Secondary literature

  • Andreas Hüneke : For example: Bruno E. Werner. Art critical and art historical journalism in the thirties. In: Art and art criticism of the thirties. Dresden 1990, pp. 198-204.
  • Patrick Rössler: Bruno E. Werner. A man of qualities. Exhibition catalog, Edition 451, Stuttgart 2009.

Web links

Individual evidence

  1. a b c d J. Hellmut Freund: noted. In: Bruno E. Werner: The galley. Frankfurt / M. 1991, p. 409.
  2. See Werner's personal file at the Reich Chamber of Culture in the Berlin Federal Archives: RKK 2100. Box 0482. File 07.
  3. a b Placed in the straps. In: Der Spiegel. February 2, 1950, pp. 35f.
  4. a b c The Irish Times.
  5. ^ Ernst Klee : The culture lexicon for the Third Reich. Who was what before and after 1945. S. Fischer, Frankfurt am Main 2007, ISBN 978-3-10-039326-5 , p. 658.
  6. a b J. Hellmut Freund: noted. In: Bruno E. Werner: The galley. Frankfurt / M. 1991, p. 410.
  7. ^ Ernst Klee: The culture lexicon for the Third Reich. Who was what before and after 1945. S. Fischer, Frankfurt am Main 2007, p. 658.
  8. Quotation from Julia Bertschik: Kriegs-Mode. National Socialist propaganda in the magazines “die neue linie” and “Die Mode”. In: Claudia Glunz et al. (Ed.): Information Warfare.

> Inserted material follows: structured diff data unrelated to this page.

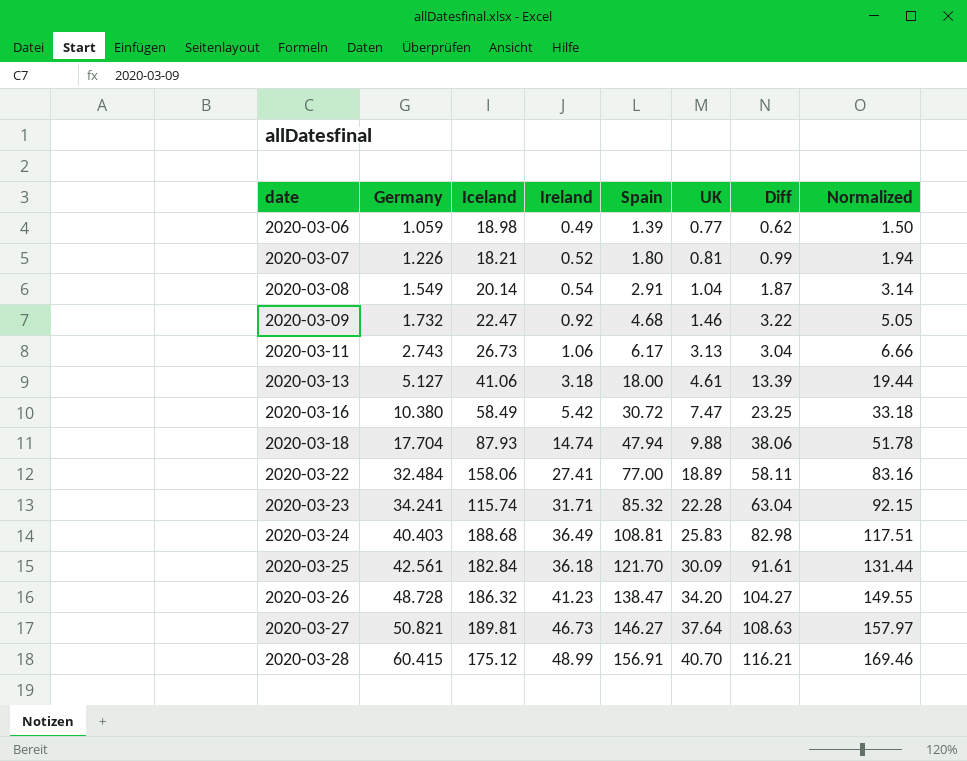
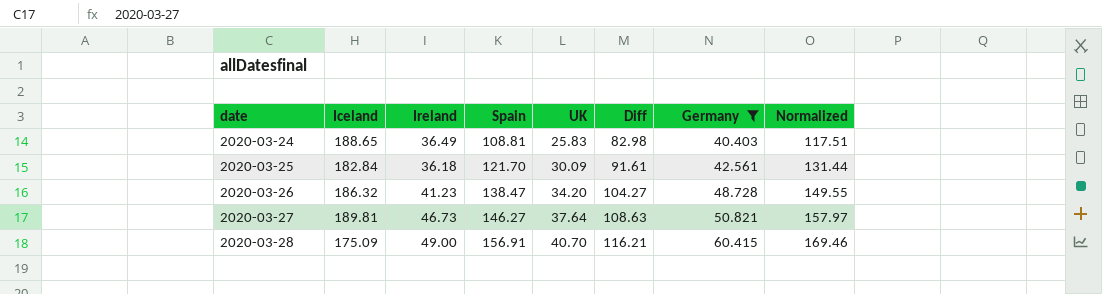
filter: none -> Germany >= 40.403
column Germany | position: 2 -> 7
2020-03-24 | Iceland: 188.68 -> 188.65
2020-03-28 | Iceland: 175.12 -> 175.09
2020-03-28 | Ireland: 48.99 -> 49.00

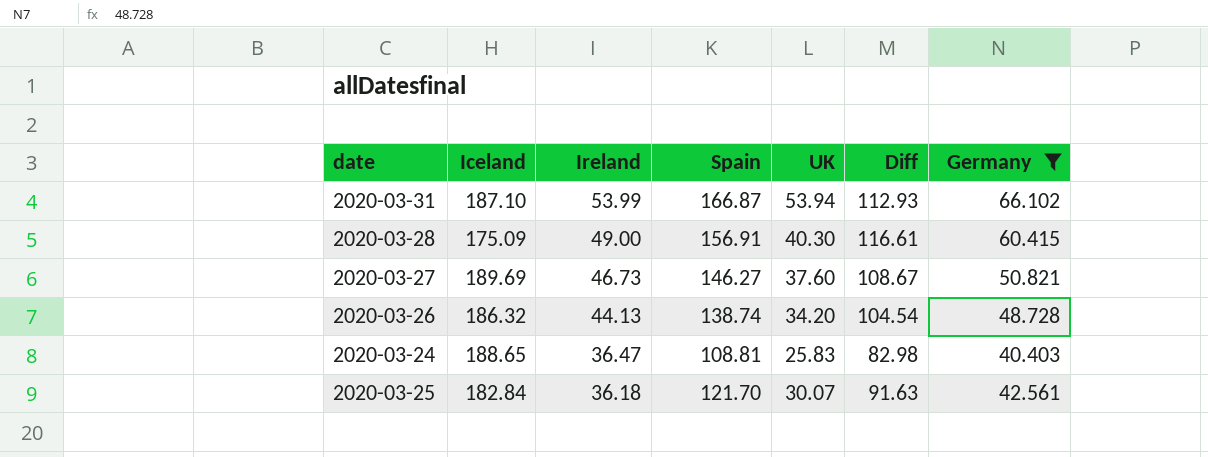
row order: date ascending -> Ireland descending
column Normalized | formula: [Spain] * 1.08 -> none
row 2020-03-31: none -> 187.10 | 53.99 | 166.87 | 53.94 | 112.93 | 66.102
2020-03-28 | UK: 40.70 -> 40.30
2020-03-28 | Diff: 116.21 -> 116.61
2020-03-27 | Iceland: 189.81 -> 189.69
2020-03-27 | UK: 37.64 -> 37.60
2020-03-27 | Diff: 108.63 -> 108.67
2020-03-26 | Ireland: 41.23 -> 44.13
2020-03-26 | Spain: 138.47 -> 138.74
2020-03-26 | Diff: 104.27 -> 104.54
2020-03-24 | Ireland: 36.49 -> 36.47
2020-03-25 | UK: 30.09 -> 30.07
2020-03-25 | Diff: 91.61 -> 91.63

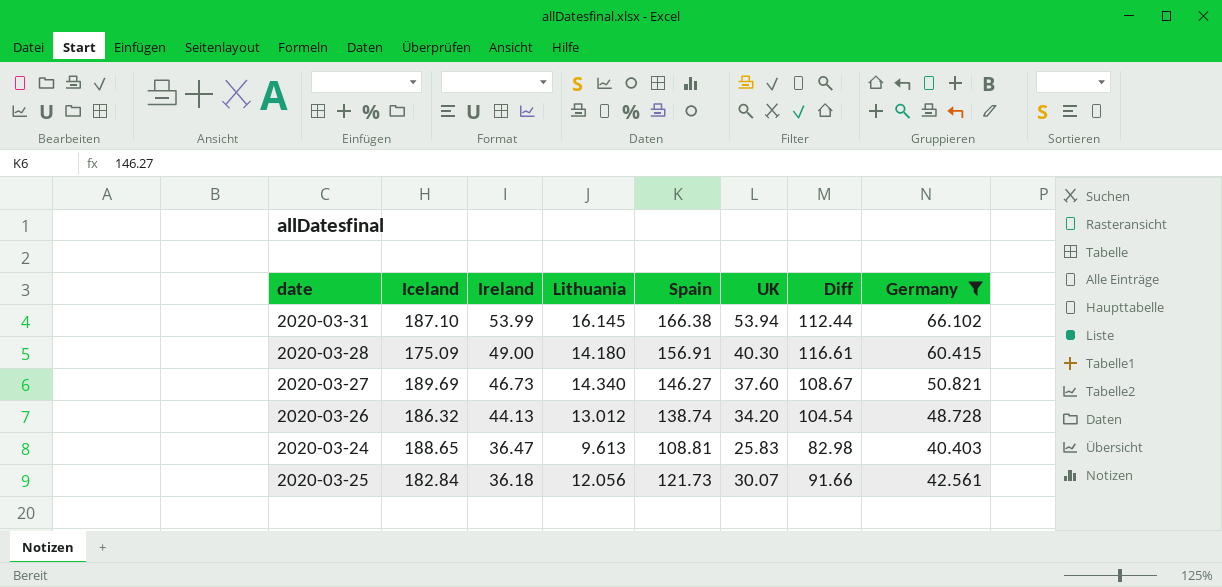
column Lithuania | position: none -> 4
2020-03-31 | Spain: 166.87 -> 166.38
2020-03-31 | Diff: 112.93 -> 112.44
2020-03-25 | Spain: 121.70 -> 121.73
2020-03-25 | Diff: 91.63 -> 91.66

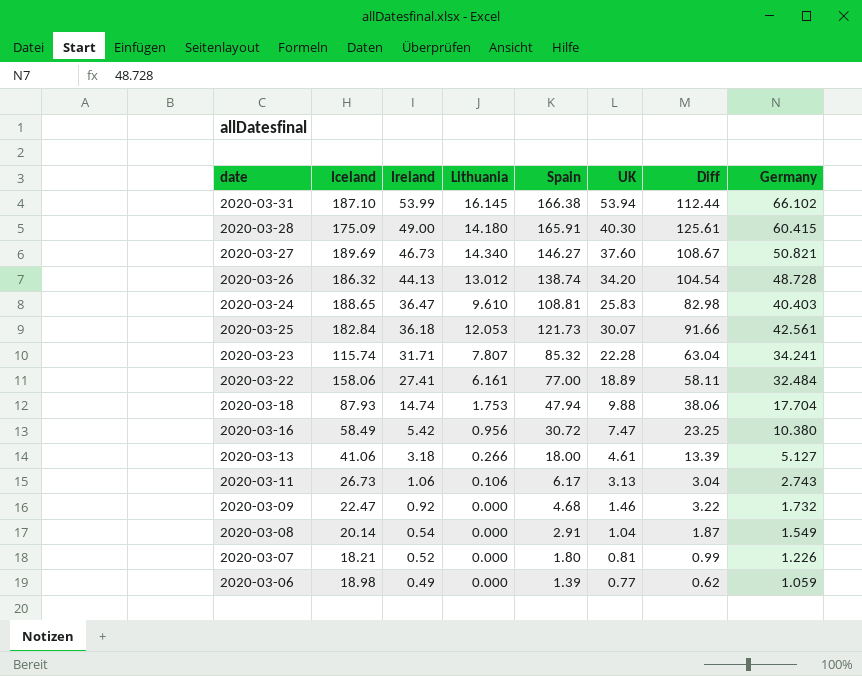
filter: Germany >= 40.403 -> none
2020-03-28 | Spain: 156.91 -> 165.91
2020-03-28 | Diff: 116.61 -> 125.61
2020-03-24 | Lithuania: 9.613 -> 9.610
2020-03-25 | Lithuania: 12.056 -> 12.053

The role of the media (literature, art, photography, film, television, theater, press, correspondence) in depicting and interpreting war. Göttingen, 2007, p. 418f.
  9. a b c J. Hellmut Freund: noted. In: Bruno E. Werner: The galley. Frankfurt / M. 1991, p. 411.
  10. a b c J. Hellmut Freund: noted. In: Bruno E. Werner: The galley. Frankfurt / M. 1991, p. 413.
  11. a b J. Hellmut Freund: noted. In: Bruno E. Werner: The galley. Frankfurt / M. 1991, p. 414.
  12. ^ Hans-Jürgen Mende: Lexicon of Berlin burial places . Pharus-Plan, Berlin 2018, ISBN 978-3-86514-206-1 , p. 565.
  13. a b Placed in the straps. In: Der Spiegel. February 2, 1950, p. 36.
  14. ^ Ministry of National Education of the German Democratic Republic, list of the literature to be sorted out. Third supplement, Berlin: VEB Deutscher Zentralverlag, 1953. pp. 205–217.
  15. Peter-Klaus Schuster: The "Art City" Munich 1937. National Socialism and "Degenerate Art" . Prestel-Verlag, Munich 1987, p. 102.